Search engine optimisation (SEO for short) is the name we give to a broad range of techniques where the ultimate goal is to get your website listed higher in search engine results for a particular keyword or key phrase (or a bunch of them!) that are relevant to the products that you are selling.

There are two types of SEO:

i) Onsite optimisation where you optimise your actual website
ii) Offsite optimisation where you get other websites to link to you. Search engines count these links as votes for your site.

A quick introduction to onsite optimisation

Onsite optimisation is conducted by optimising your websites and making sure that search engines, when looking at your website, look at your website and see it in a 'favourable' light and find it particularly relevant to certain keywords/keyphrases.

A lot of this onsite optimisation is actually done automatically by our system. That's things like:

a) Making sure the website conforms to the latest coding standards
b) Making sure it loads quickly (search engines hate slow sites)
c) Making sure all the necessary, hidden, information is present in pages

But some of the stuff isn't done automatically. That's things like making sure that content you add contains keywords in the actual text. Search engines can then pick up on these keywords.

We've produced some articles on onsite optimisation that you can read here.
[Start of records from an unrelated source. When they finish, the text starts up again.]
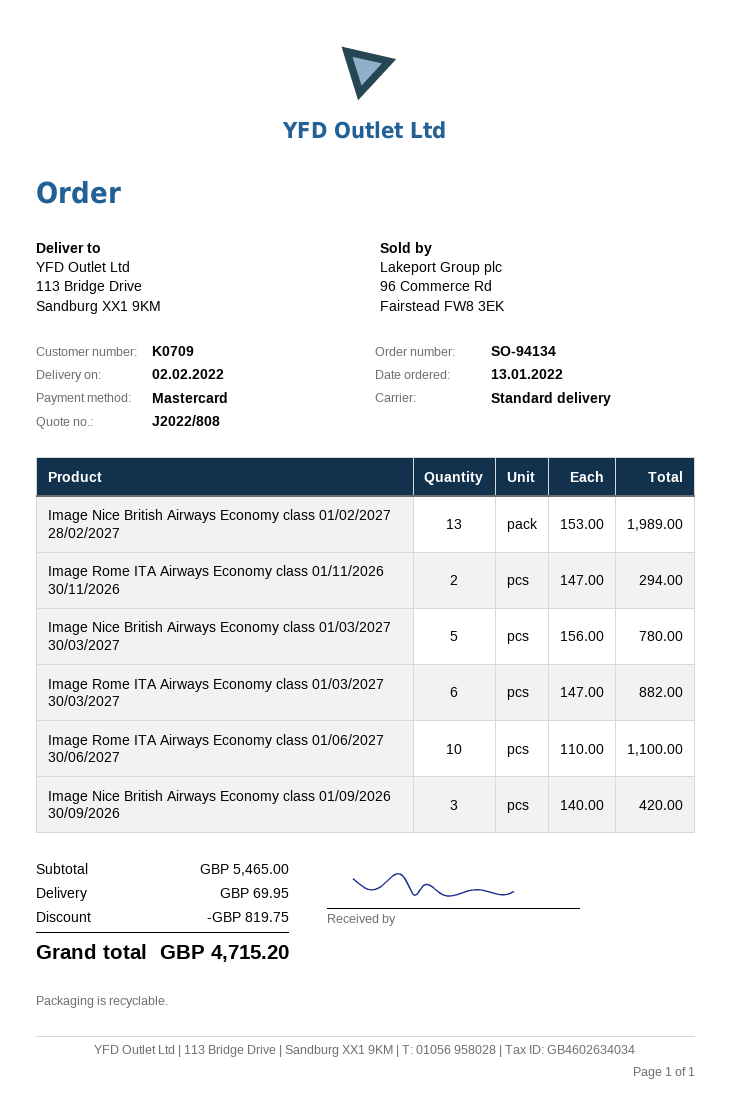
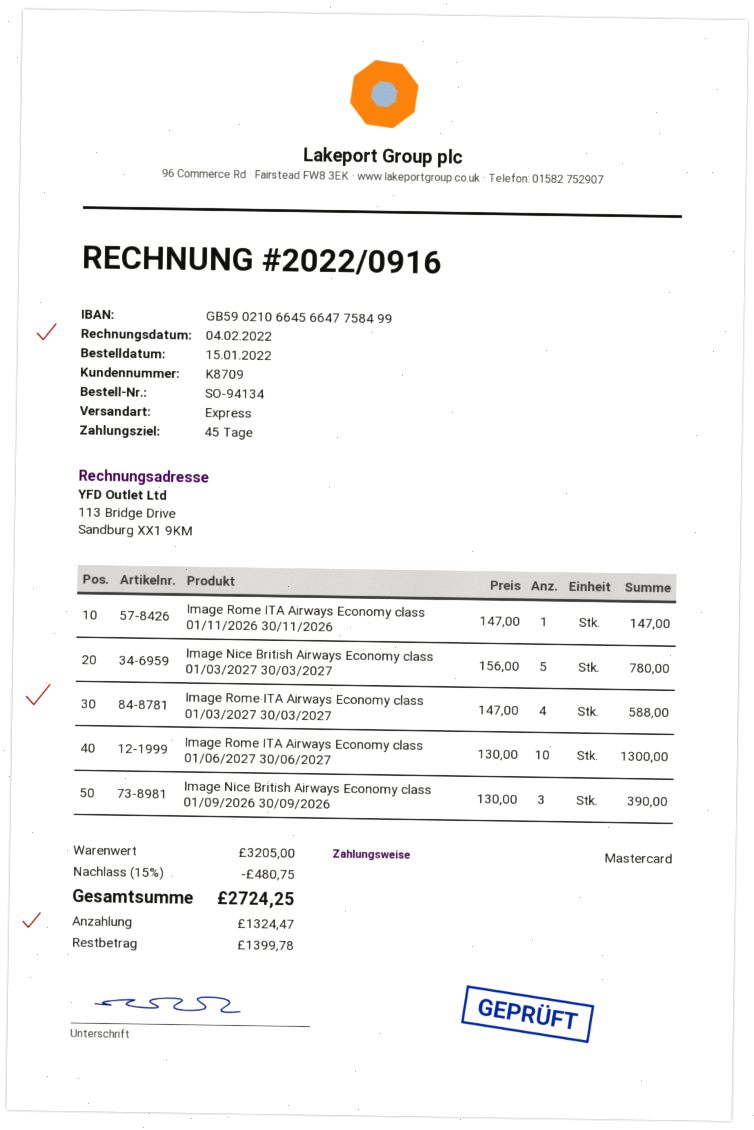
order date: 2022-01-13 -> 2022-01-15
customer number: K0709 -> K8709
shipping method: standard -> express
Image Nice British Airways Economy class 01/02/2027 28/02/2027: 13 x 153.00 = 1989.00 -> none
Image Rome ITA Airways Economy class 01/11/2026 30/11/2026: 2 x 147.00 = 294.00 -> 1 x 147.00 = 147.00
Image Rome ITA Airways Economy class 01/03/2027 30/03/2027: 6 x 147.00 = 882.00 -> 4 x 147.00 = 588.00
Image Rome ITA Airways Economy class 01/06/2027 30/06/2027: 10 x 110.00 = 1100.00 -> 10 x 130.00 = 1300.00
Image Nice British Airways Economy class 01/09/2026 30/09/2026: 3 x 140.00 = 420.00 -> 3 x 130.00 = 390.00
subtotal: 5465.00 -> 3205.00
discount: 819.75 -> 480.75
shipping: 69.95 -> none
total: 4715.20 -> 2724.25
A quick introduction to offsite optimisation

Every link coming through to your website is treated as a sort of vote by search engines. Simply put, the more votes you have the more popular your site is seen as and so the higher up the rankings it will travel.

BUT, all votes are not equal. If you're selling shoes and you have a link from a car garage then it doesn't count for as much as if you have a link from a fashion blogger. So just going out and getting a load of links isn't the answer.

You need links from sites that are relevant to your site, and links from sites that are seen as trustworthy. Sometimes people setup special websites to just act as linking sites, so they host a whole bunch of links to other sites and nothing else. These techniques may work for a while but search engines soon catch on to them and punish those who use them.

There are other types of links too, such as 'social' links. These are links from social networking sites (like Facebook, Twitter or Pinterest). Search engines like these kind of links because they're seen as giving some kind of 'social authority' to a website. If a website has a lot of links from Facebook, search engines think it must be popular. But again, there are good links and bad links so there's not much point in paying $10 for 1000 links - search engines soon catch up with the latest trick and will punish you for it.

Getting help with offsite SEO

Offsite optimisation is quite a labour intensive service, it requires a lot of skill and work in order to get right so, depending on your skill level, it may not be something you can do by yourself. You may need to hire an SEO company - we'd advise that you only hire a company that can;

a) demonstrate that they have a high ranking their own website
b) demonstrate that they have had good success with their clients websites

For both of these you should make sure that the ranking that they have is for a worthwhile competitive keyword. Anybody can get a ranking for 'discount shoe shop in chipping sodbury' but a ranking for 'buy shoes' is much more difficult.